The excitement deficit is partly down to the subject matter. Naval scraps during WWI tended to be slow slugging matches conducted by fleets many miles apart. Destroyers would dash close to scuffle and loose torpedoes, but usually it was the side with the best ships and the finest gunners that prevailed. Because SES have stuck so closely to the history, bravely resisting the urge to shrink ranges or add krakens, we end up with a game that lacks the intimacy and tactical color of a Combat Mission or a Take Command.
Not that Jutland is without nuance or challenge. Endeavoring to ‘cross the T’ (put your line of gun-bristling dreadnoughts across the path of your opponent’s) can be riveting, as can directing the shoals of light cruisers and destroyers that screen and scout for the bigger beasts. Enemy captains are no fools. They maneuver ably, and know exactly when to run or pursue.
And running is a valid tactic. As SES have complemented their crude skirmish generator and 20-strong single scenario selection with a dynamic map-based strategic layer, scarpering back to Scapa or Wilhelmshaven when the odds look unfavorable doesn’t mean automatic defeat. Though the campaign only covers 1916 (or just May if you bought the standard edition) it does give a sense of the dilemmas faced by Jellicoe and Scheer, and endows even the smallest skirmishes with significance.
Consequences, operational freedom, worthy adversaries, smoke-spewing leviathans lobbing six-foot shells at each other... can this really be a 7-scoring game? Yes it can because, sadly, SES have made a right sea-dog’s dinner of the interface and copy protection.

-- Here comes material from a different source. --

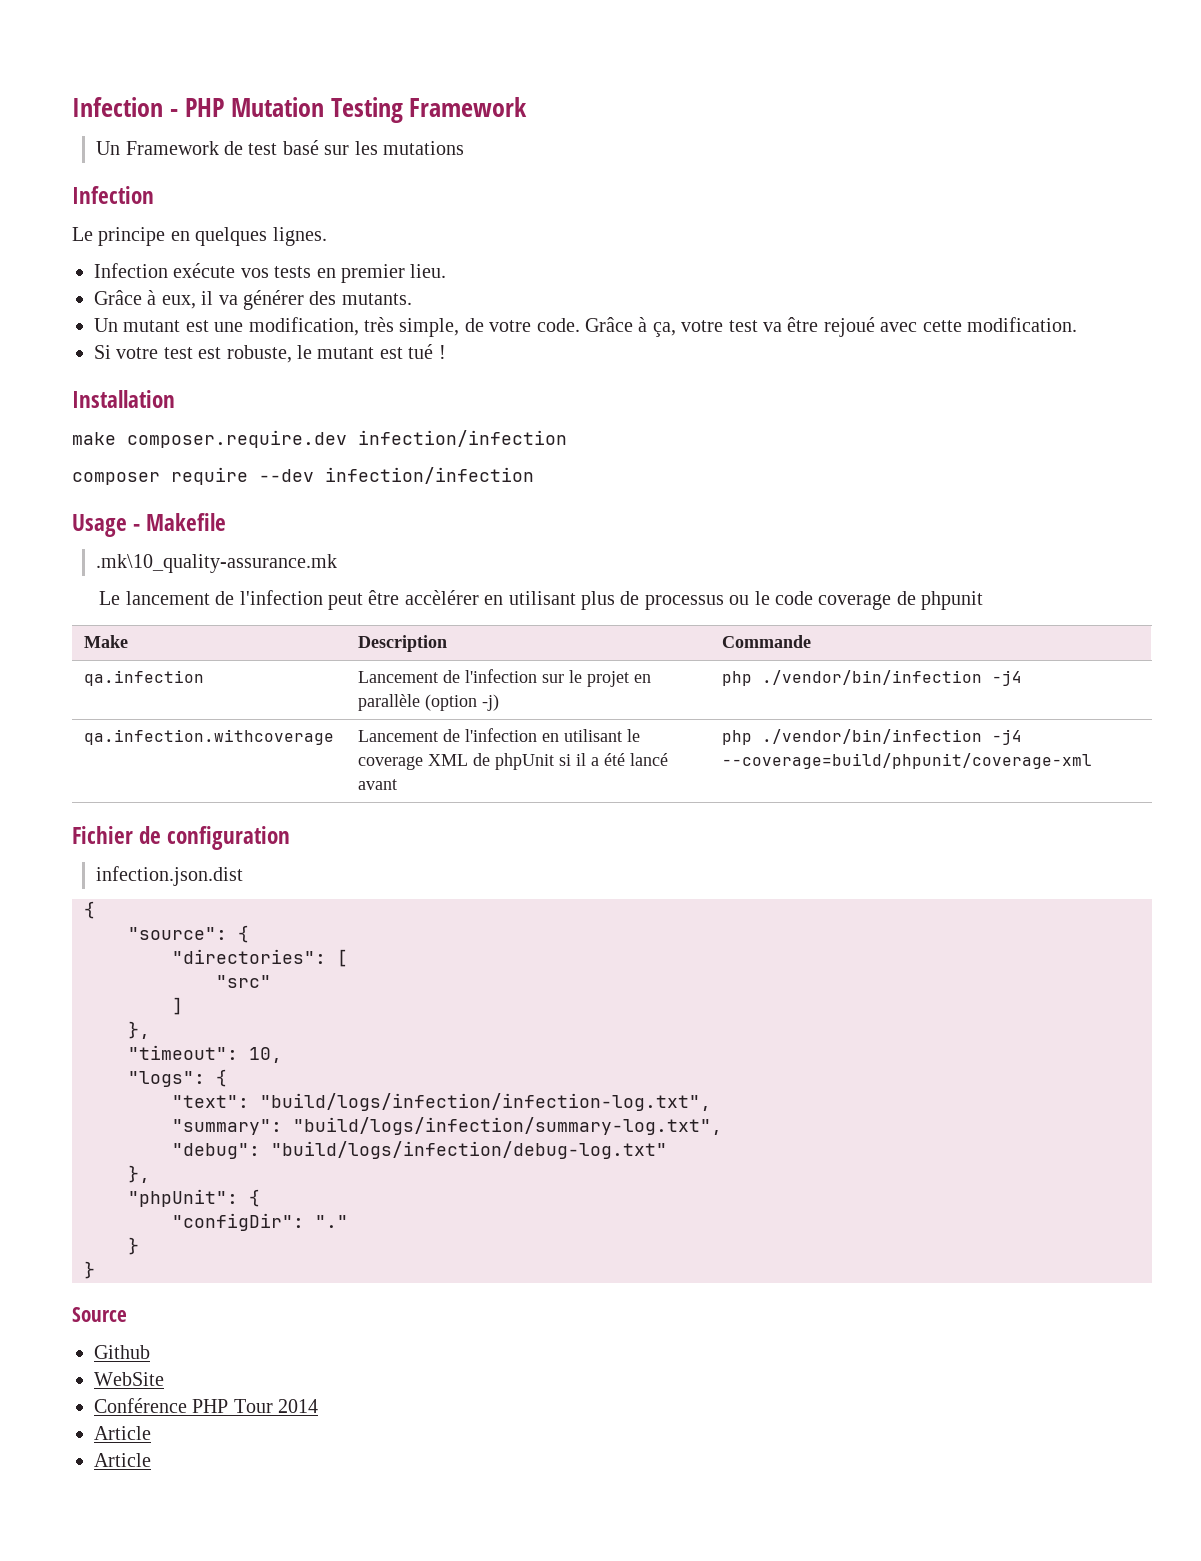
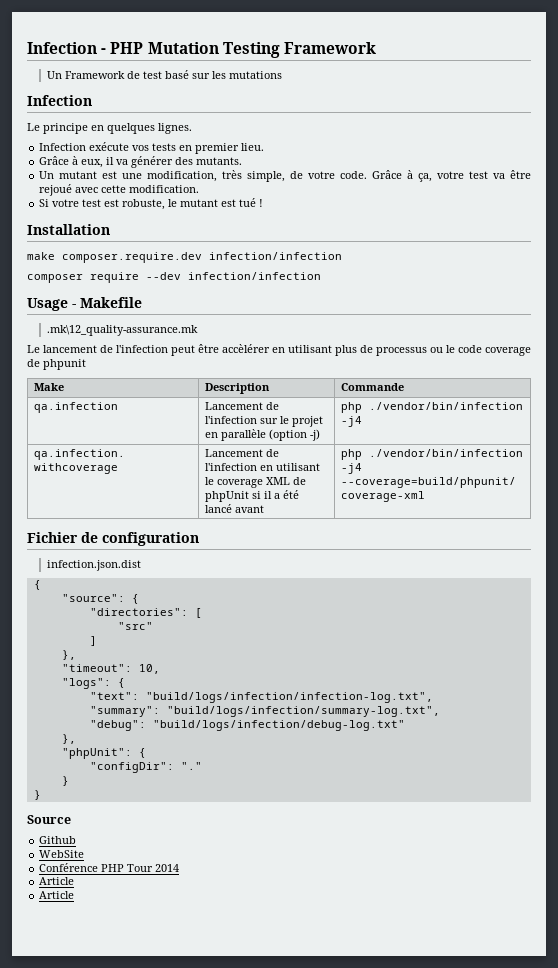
[96,554,338,573] .mk\10_quality-assurance.mk -> [46,325,198,336] .mk\12_quality-assurance.mk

Rather than adapt the standard RTS interface, they’ve gone their own weird way. The result is an awkward camera, a fussy system for issuing orders, and a bizarre panel-less screen layout that makes keeping tabs on your fleet far more difficult than it should be. A DRM system that locks you out of the game if you’re offline for more than seven days adds to the air of unfriendliness. Only devoted wargamers with a love of the sea are likely to endure these indignities long enough to get to the unique delights beyond.